H'm, there must be a reason that everyone is recommending Kadee's. I would slowly start working on converting the cars you like. I also would suggest the Kadee coupler gauge. Make a couple of conversion cars (Kadee on one end and x2f on the other. You can get Kadee's in bulk blister packs. There are an overwhelming number of variation with Kaydee so you will be overwhelmed with what to get, but I'm sure others will chime in on what is the best choice for most of the conversions. I would have a tendency to leave the Tyco truck mounted couplers till last as it may be best to replace the truck and body mount the coupler, so you really need to be sure the car is worth the effort. One of the first thing I do to an old car (besides the coupler) is to replace the truck axels with all metal wheels. So you might consider a box of Intermountain wheels. The combination of Kadee couplers and metal wheels with make a significant difference in the running of the cars. They just sort of glide forever. We are really good at spending your money!


----------



## Tigger (Dec 19, 2021)

A few of the cars I own have the body mounted couplers already. I havent had them on the tracks yet. I'm still not 100% set on the current layout, so some changes are still in the works. The "tyco food cars" will not be updated to the newer kadee's. just 1 on the lead car. I dont see my wife spending hours watching those go around, so I wont updated those. I''ll steer clear of tyco cars from now on. Does anybody know how many different couplers Kadee makes? Sure seem like that list on their website is huge. I'll get some pictures of the couplers on the loco's later today. Thanks traction fan for that attachment.


----------



## cv_acr (Oct 28, 2011)

CTValleyRR said:


> The attraction of "unique" Tyco cars is subjective. I've never seen actual railroad cars in Kellogs livery, nor Hooker Header, Champion Spark Plug, etc., so you wouldn't find them on my layout, but I understand that not everyone sees it that way. There is a case to be made for putting those on display somewhere and not actually running them, too.

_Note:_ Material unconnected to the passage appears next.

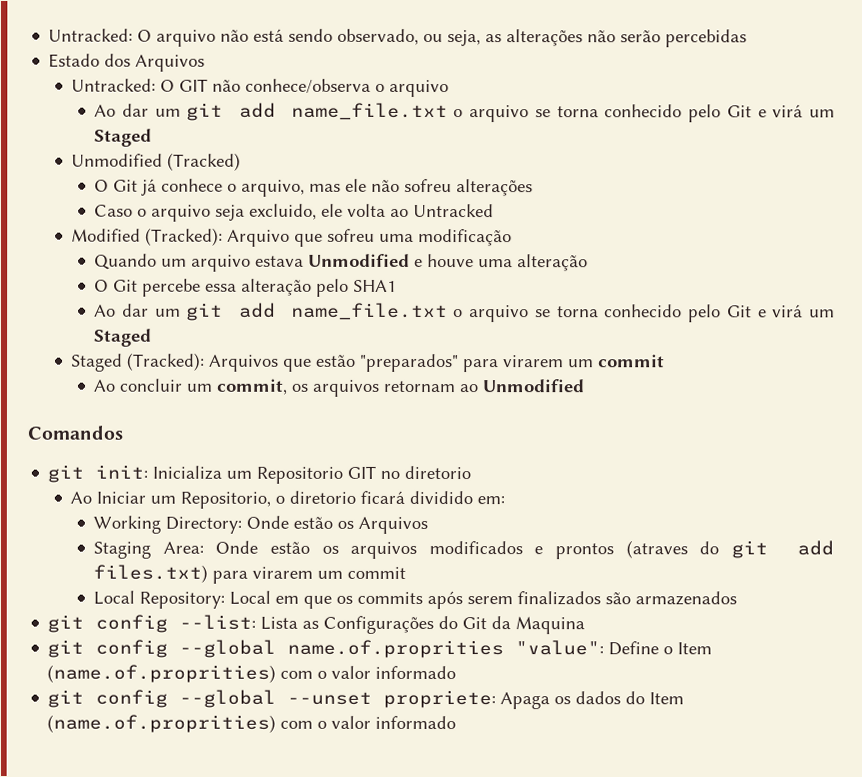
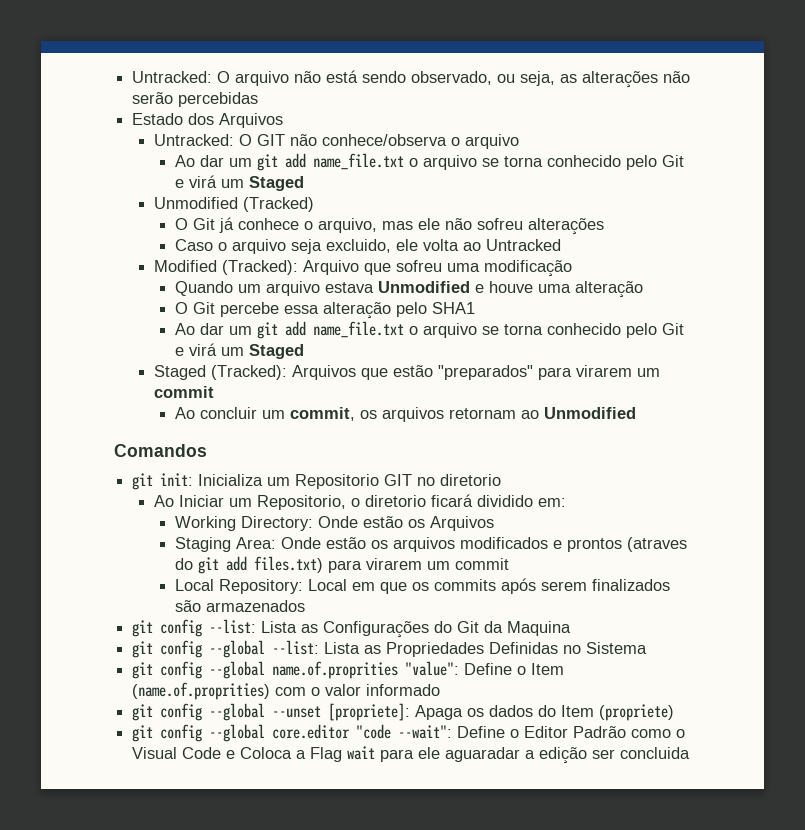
(586, 625) none -> [132,640,648,658] // git config --global --list: Lista as Propriedades Definidas no Sistema
[383,689,497,709] propriete: -> [328,703,411,721] [propriete]:
[47,714,457,733] (name.of.proprities) com o valor informado -> [599,704,675,721] [132,724,686,742] [132,746,691,764] (propriete) // git config --global core.editor "code --wait": Define o Editor Padrão como o Visual Code e Coloca a Flag wait para ele aguaradar a edição ser concluida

Well, there's this, but it's probably not like remotely what the Tyco car is like:



Canadian Freight Railcar Gallery - USLX 10528





Canadian Freight Railcar Gallery - KELX 305053



Canadian Freight Railcar Gallery - ACFX 45413 

The last is only indentifiable by some small print at the center of the car. The "KELX" reporting marks on the middle car are registered to Kellogg, but it's otherwise a rather unassuming plain paint scheme.


----------



## cv_acr (Oct 28, 2011)

Tigger said:


> A few of the cars I own have the body mounted couplers already. I havent had them on the tracks yet. I'm still not 100% set on the current layout, so some changes are still in the works. The "tyco food cars" will not be updated to the newer kadee's. just 1 on the lead car. I dont see my wife spending hours watching those go around, so I wont updated those. I''ll steer clear of tyco cars from now on. Does anybody know how many different couplers Kadee makes? Sure seem like that list on their website is huge. I'll get some pictures of the couplers on the loco's later today. Thanks traction fan for that attachment.

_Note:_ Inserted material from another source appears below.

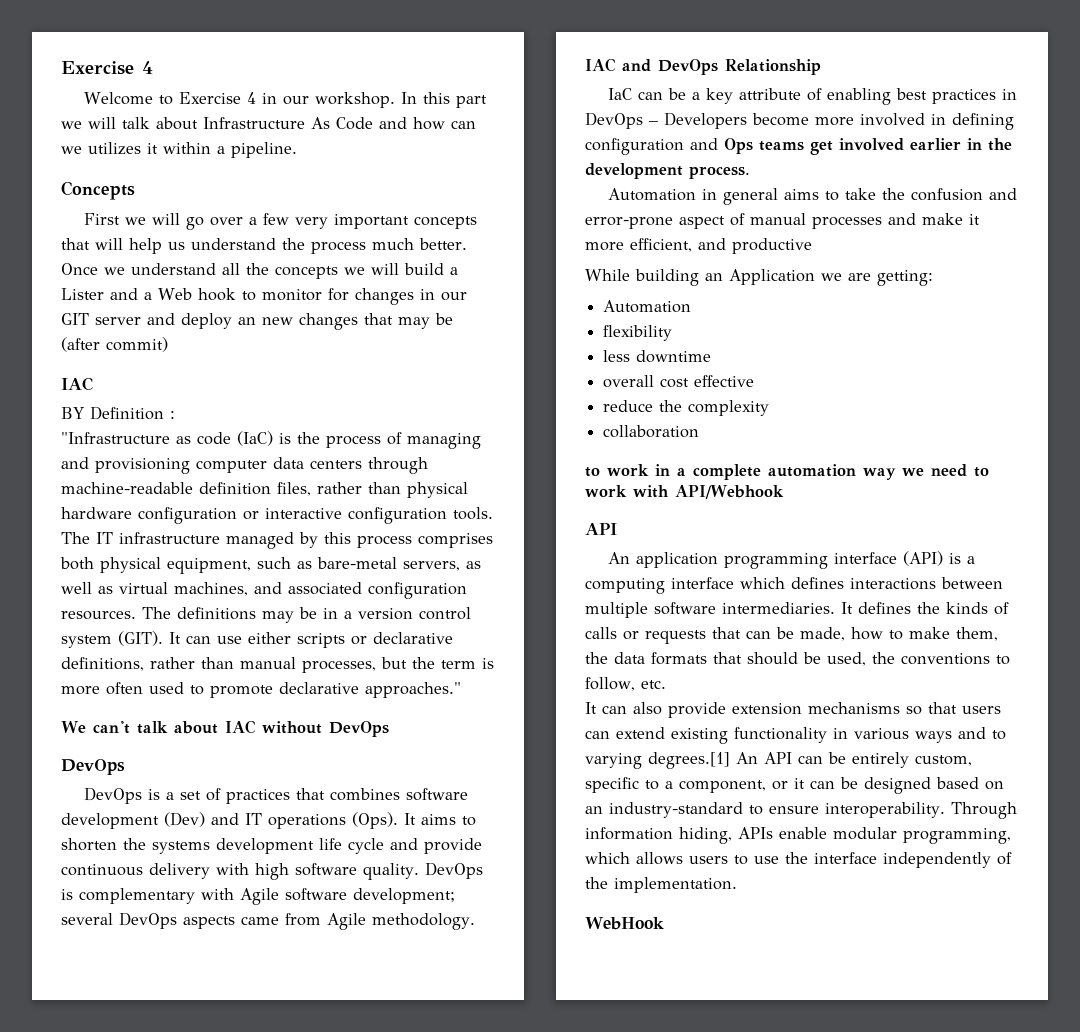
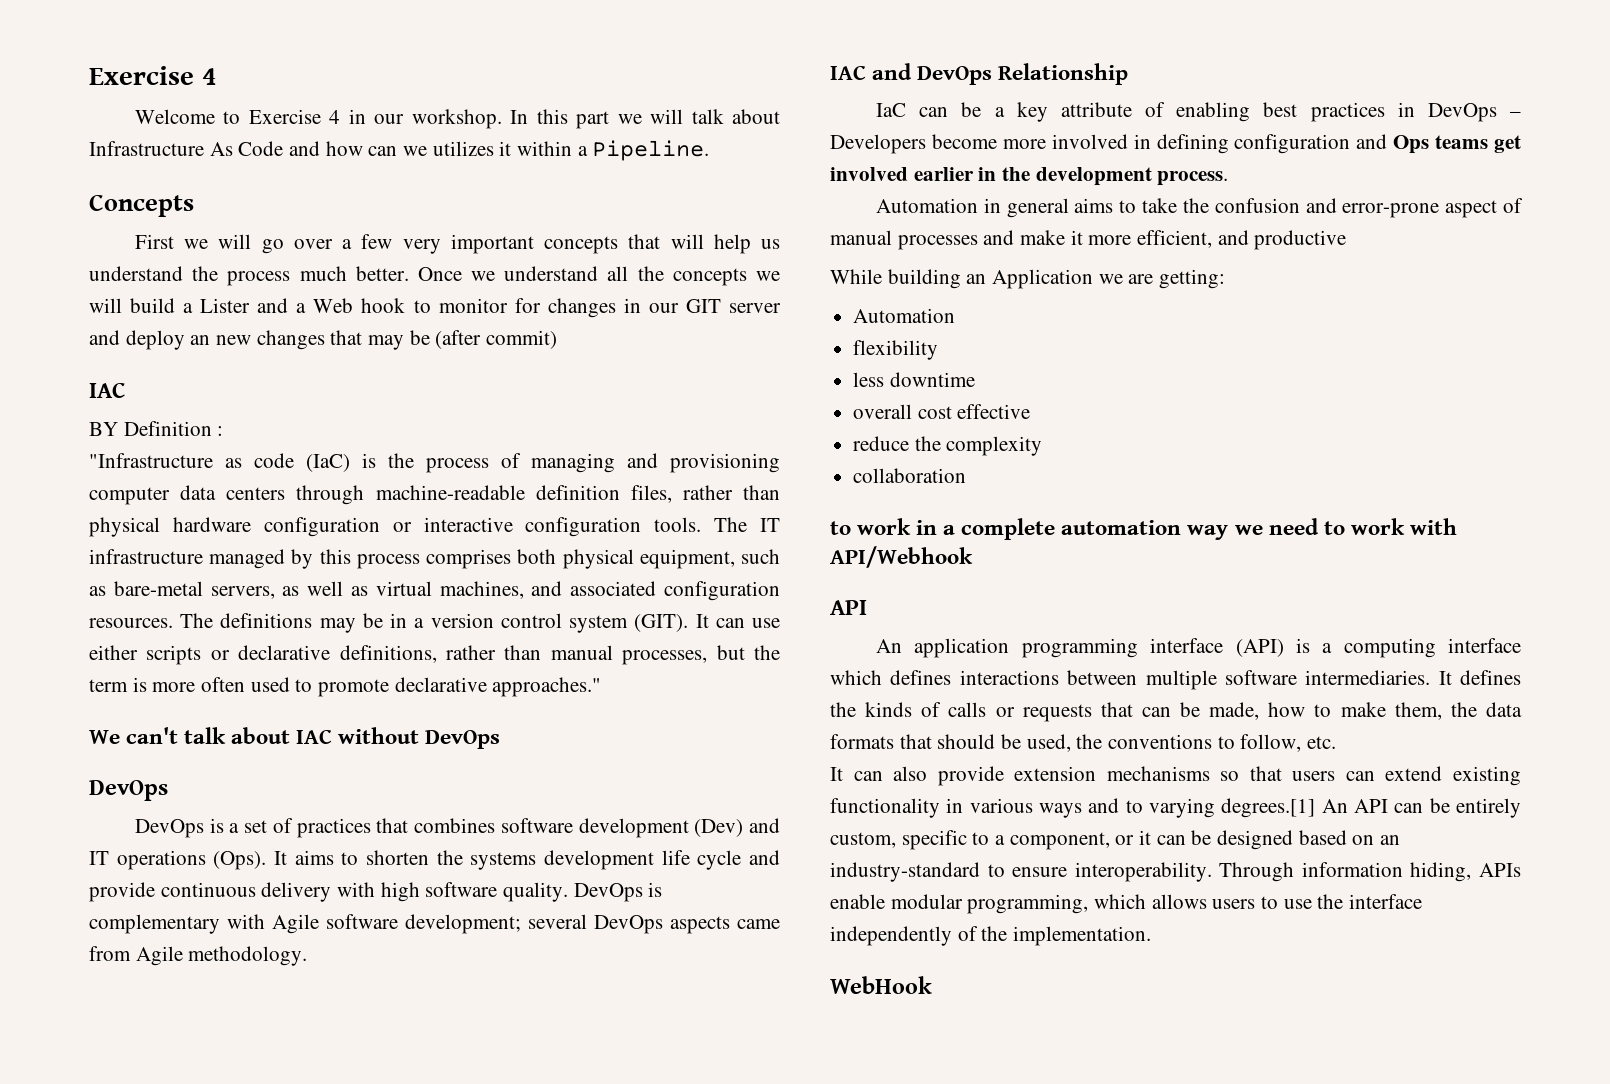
[231,142,297,158] pipeline. -> [592,140,710,161] Pipeline.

To understand Kadee couplers:

#5 is their standard coupler they've produced for decades.
#148 is the #5 but with an integrated wire "whisker" spring that makes it easier to install in most cases.

#58 is similar to the #5, but with a smaller size "scale" head.
#158 is the whisker spring version of the #58.

Everything else is some variation of either the "standard" #5 or "scale" #58 but with longer or shorter shanks, under- or over-set heads or modified mounting arrangements to fit specific situations if the standard #5/58 doesn't fit properly.


----------



## cv_acr (Oct 28, 2011)

HO Coupler Reference Charts


Couplers, Trucks, Wheels and Freight Cars - Made In USA




www.kadee.com


----------



## Roy Merritt (10 mo ago)

When I started "tuning" my rolling stock and decided on Kadee I got this starter pack. KADEE #1030 HO SCALE STARTER PACK It includes all the basics to get you started including the ever important coupler height gage. More importantly, it gives couples that include 3 different length and 3 different heights to help you chose which to use.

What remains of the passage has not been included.